Collected data entries:
'''

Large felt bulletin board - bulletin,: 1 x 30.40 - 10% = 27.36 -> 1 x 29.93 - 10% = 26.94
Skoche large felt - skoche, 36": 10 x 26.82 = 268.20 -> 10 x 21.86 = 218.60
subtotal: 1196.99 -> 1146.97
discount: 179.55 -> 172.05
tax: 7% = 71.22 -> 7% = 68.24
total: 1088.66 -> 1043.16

'''
'''

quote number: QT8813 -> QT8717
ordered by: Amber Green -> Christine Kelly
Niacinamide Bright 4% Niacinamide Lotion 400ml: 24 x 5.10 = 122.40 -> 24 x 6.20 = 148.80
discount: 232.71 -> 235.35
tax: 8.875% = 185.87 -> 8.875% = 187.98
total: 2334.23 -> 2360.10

'''
'''

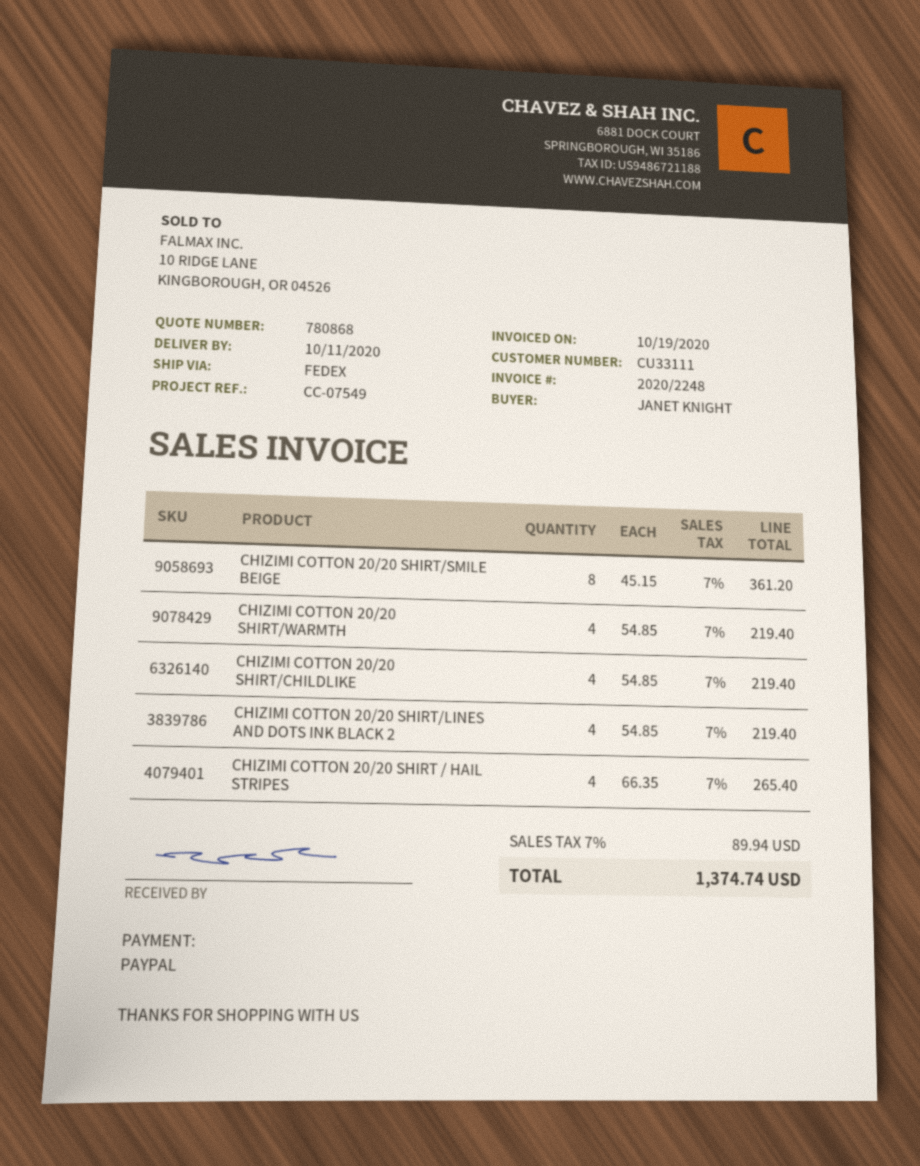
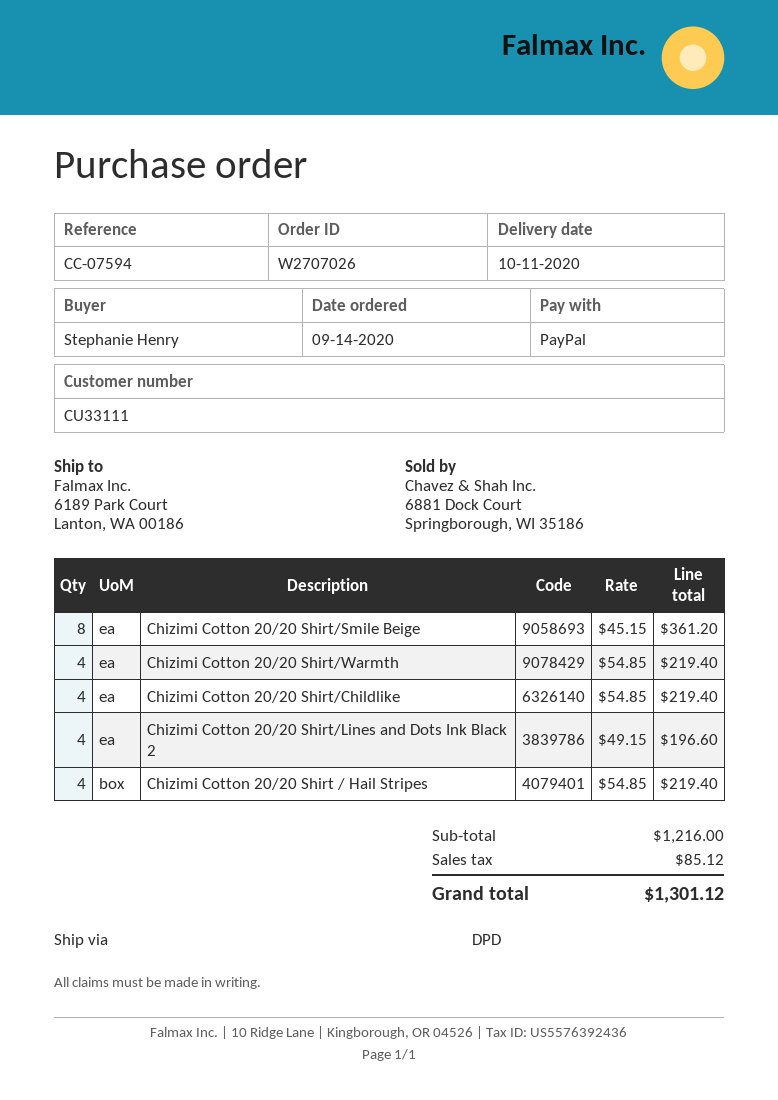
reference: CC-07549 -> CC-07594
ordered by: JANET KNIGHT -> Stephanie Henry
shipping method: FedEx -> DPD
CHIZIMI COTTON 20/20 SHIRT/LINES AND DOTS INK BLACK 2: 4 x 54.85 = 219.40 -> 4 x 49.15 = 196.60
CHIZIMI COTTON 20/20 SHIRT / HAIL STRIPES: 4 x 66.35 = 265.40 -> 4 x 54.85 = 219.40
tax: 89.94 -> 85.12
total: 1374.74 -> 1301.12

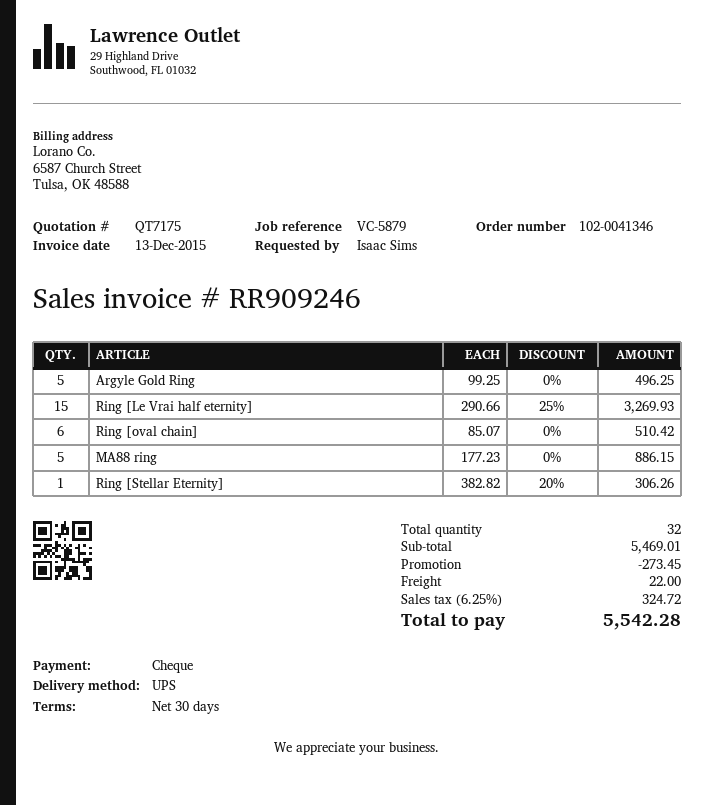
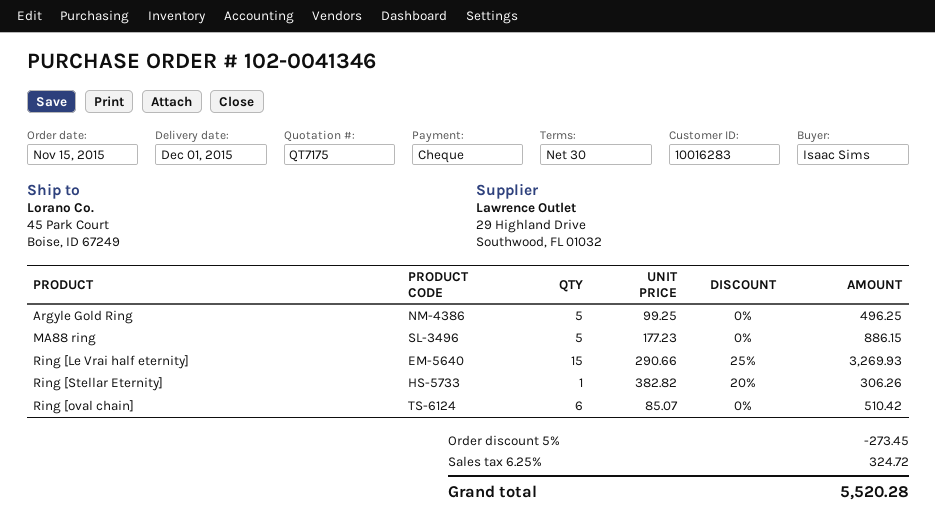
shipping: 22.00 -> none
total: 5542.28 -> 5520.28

'''

▶ _Problem to work on_
Copy the stretch of the records above that runs from the line with "discount: 179.55 -> 172.05" through the line with "total: 1088.66 -> 1043.16". Both end lines belong in the copy, and nothing else does.

▶ _Output of the task_
discount: 179.55 -> 172.05
tax: 7% = 71.22 -> 7% = 68.24
total: 1088.66 -> 1043.16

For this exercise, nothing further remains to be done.